There are users who can get by with 512GB, but it's really offered more so Apple can hit a price point. If you are dealing with large files in your workflow, and many of them, then the ability to work on them locally instead of constantly shuttling them back and forth to external drives makes 512GB too small.
Large files are the norm for video work, or enormous databases, and there your Mac Studio could be taking in footage at the start, then rendering out extremely high-quality video at the end. The processing in the middle is intensive, and RAM helps.
Going from the base $1,999 model to one with 1TB SSD, means you paying $2,199. Going to 1TB SSD plus 64GB RAM, makes it $2,599.
If you're doing the kinds of work that will benefit from a Mac Studio, though, you are also doing the kinds of work that would benefit from the M1 Ultra.

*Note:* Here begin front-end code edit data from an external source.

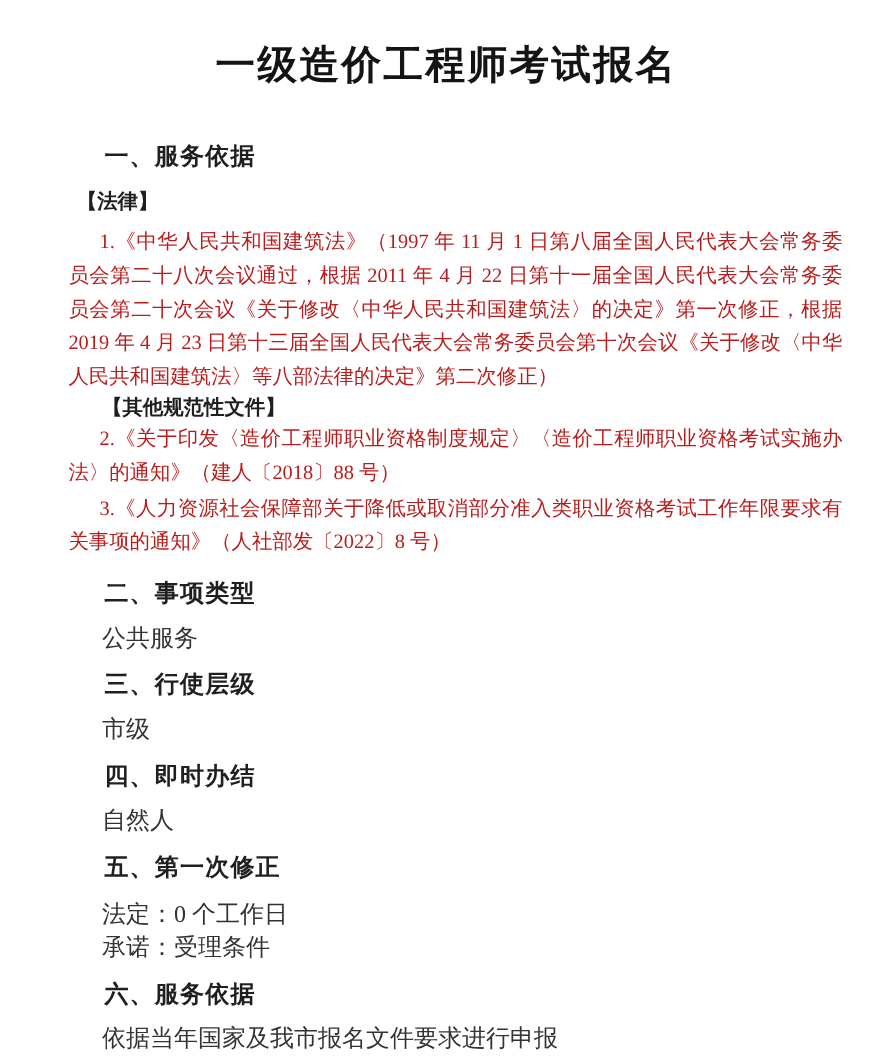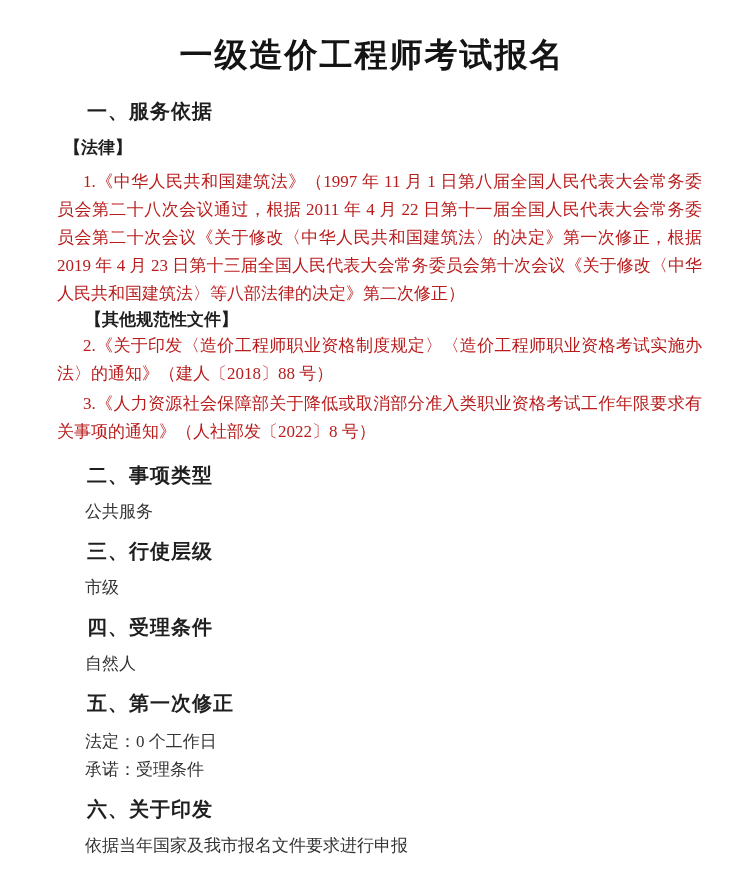--- a/index.html
+++ b/index.html
@@ -31,7 +31,7 @@
     color: #1f1f1f;
     margin: 12px 0 0 30px;
   }
-  .sec-heading.first { margin-top: 22px; }
+  .sec-heading.first { margin-top: 42px; }
   .sec-heading.gap-lg { margin-top: 16px; }
 
   .sub-label {

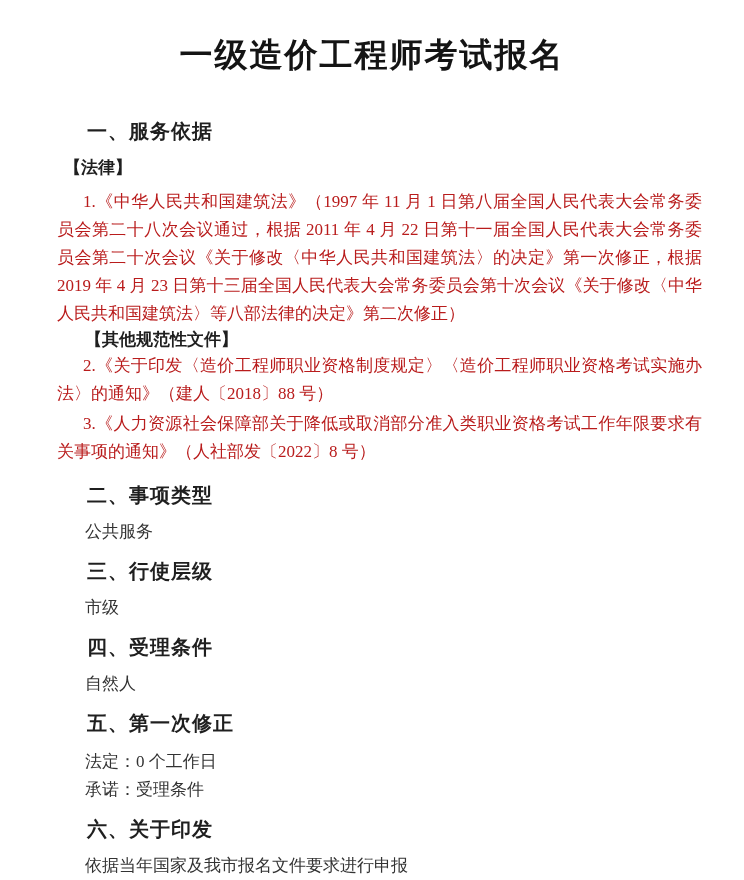--- a/index.html
+++ b/index.html
@@ -56,7 +56,7 @@
   .para.small-gap { margin-top: 2px; }
 
   .answer {
-    font-size: 17px;
+    font-size: 20px;
     line-height: 28px;
     margin: 10px 0 0 28px;
     color: #333333;

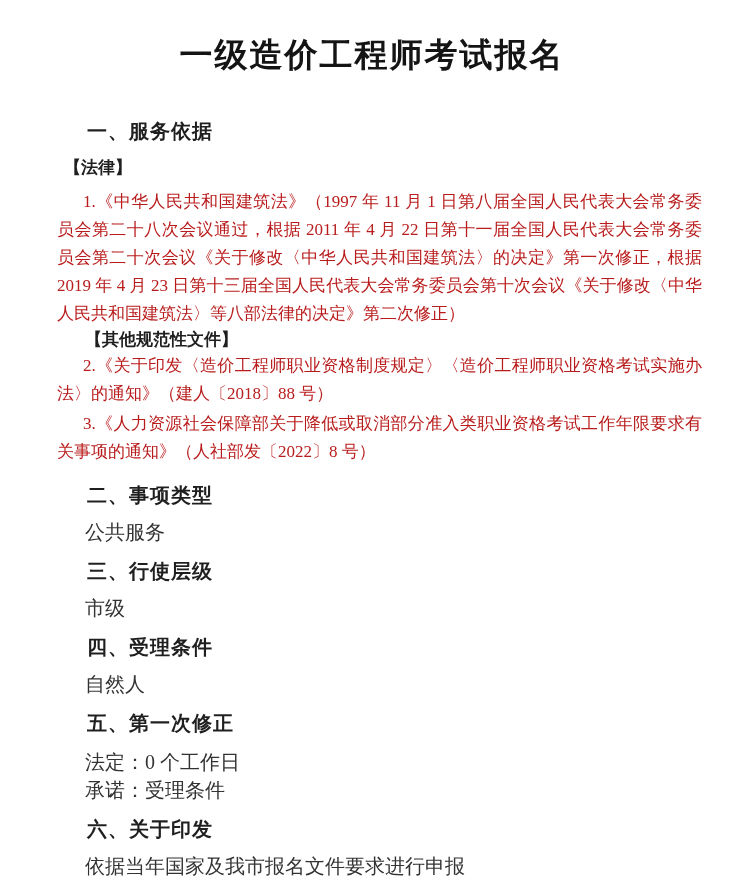--- a/index.html
+++ b/index.html
@@ -96,7 +96,7 @@
   </section>
 
   <section>
-    <h2 class="sec-heading">四、受理条件</h2>
+    <h2 class="sec-heading">四、即时办结</h2>
     <p class="answer">自然人</p>
   </section>
 

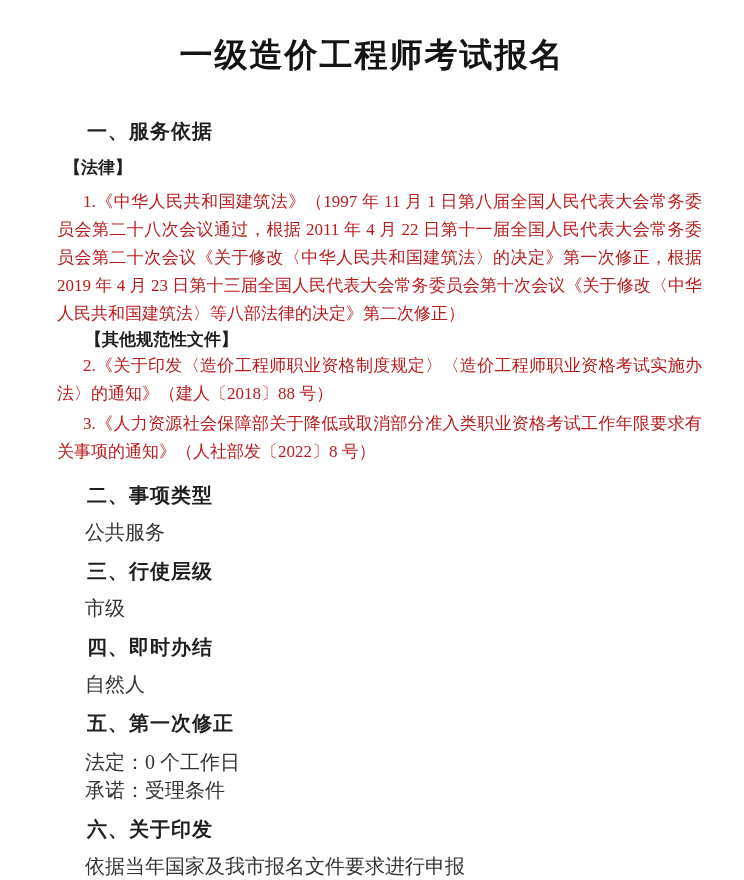--- a/index.html
+++ b/index.html
@@ -107,7 +107,7 @@
   </section>
 
   <section>
-    <h2 class="sec-heading">六、关于印发</h2>
+    <h2 class="sec-heading">六、服务依据</h2>
     <p class="answer">依据当年国家及我市报名文件要求进行申报</p>
   </section>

Apple's strange Build to Order choices
There is an oddity with Apple's Build to Order options. If you choose Apple's suggested $3,999 base, you don't get an option for a 512GB SSD.
Yet if you start with the base $1,999 edition, you can upgrade the processor, and even RAM, to match the higher starting price machine, and keep the 512GB option.
Then the Mac Studio's Build to Order page does not include options for the new Magic Keyboard, Magic Mouse, or Magic Trackpad. There is no configuration in which you get offered these as you build your Mac Studio options, so unless you're coming from a Mac mini or Mac Pro, you have to buy them separately.
They're in the online Apple Store, but when you order any other Mac except the Mac mini, you at least get offered the keyboard, mouse, and trackpad on the order page.
Consequently, if you max out everything on the Mac Studio order page, you get a total of $7,999 - and it's not enough. Unless you already have all of these accessories going spare, you need to spend a further $199 on the new keyboard, and either $99 for the new mouse, or $149 for the trackpad.
Oddly, you could save a little by choosing the Magic Keyboard with white keys instead of black ones, but for the sake of 20 bucks, the black version is more stylish.